Analiso o impresso em minhas mãos, reconhecendo de imediato que se trata de um papel timbrado de uso exclusivo dos Tommaso.
— Reconhece o papel, Clara? — Marco pergunta com a voz baixa.
O mesmo documento tem no final a assinatura de meu pai e o símbolo dos Tommaso, isso já desperta minha curiosidade acerca do conteúdo. Leio em voz alta e observo imediatamente Valentina ter um choque e abaixar a arma.
“Eu, Alfonso Tommaso, chefe supremo dos Tommaso, declaro, por meio deste tratado de paz com o Don da Itália uma união, um casamento entre Marco Cesare e Clara Tommaso, minha filha e herdeira de todo Meu trono.”
Sinto meu coração bater em minha garganta, apoio-me da borda da grande mesa de madeira e olho para o documento em minhas mãos.
— É, Clara, vamos nos casar em algumas semanas. Leve isso na boa, como uma herança. — Marco sorri provocativamente enquanto fala.
— Só se for uma herança indesejada. Não conte com esse casamento — respondo com ignorância.
Meu corpo entra em choque, e meu único pensamento é em como meu pai pôde fazer isso comigo. Jogo o papel na direção de Marco, que, sorrindo prepotente, volta a ler o resto do tratado.

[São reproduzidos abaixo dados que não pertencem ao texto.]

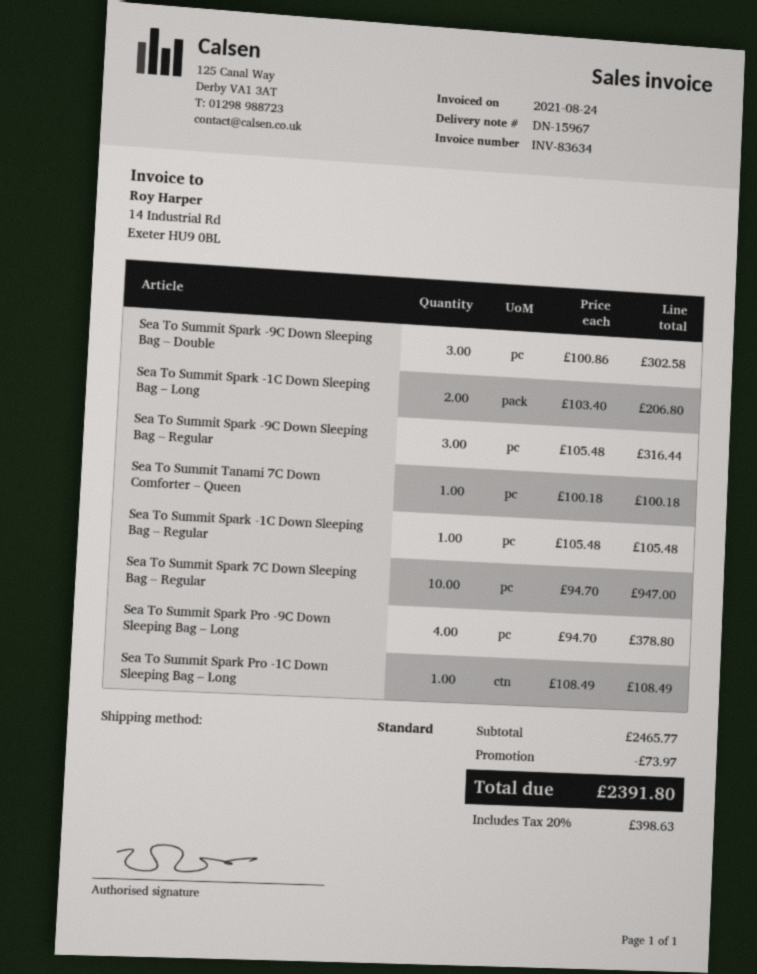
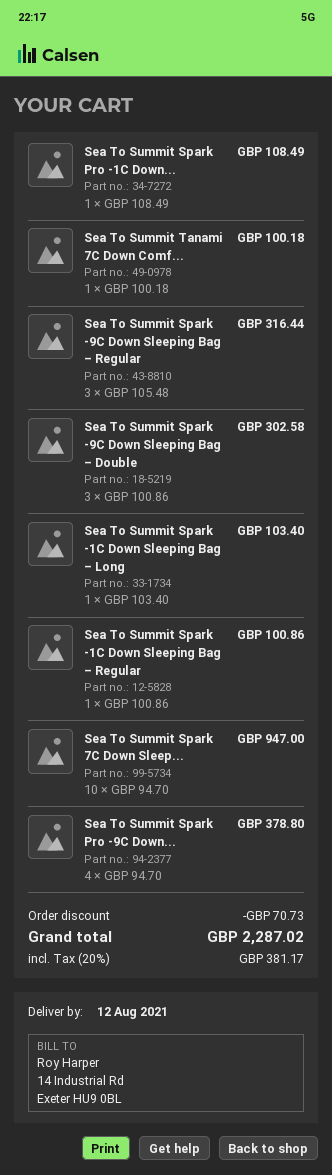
Sea To Summit Spark -1C Down Sleeping Bag – Long: 2 x 103.40 = 206.80 -> 1 x 103.40 = 103.40
Sea To Summit Spark -1C Down Sleeping Bag – Regular: 1 x 105.48 = 105.48 -> 1 x 100.86 = 100.86
discount: 73.97 -> 70.73
tax: 20% = 398.63 -> 20% = 381.17
total: 2391.80 -> 2287.02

— Se minha filha Clara se negar ao casamento, os Tommaso pertencerão ao Marco e Clara será rebaixada a apenas soldado. — Ele me fita com vitória, e a minha cabeça trabalha nessa possibilidade surpreendentemente idiota.
Como meu pai foi capaz?
Por que ele fez isso?
Eu estava preparada para esse momento, mas não entendo o motivo disso.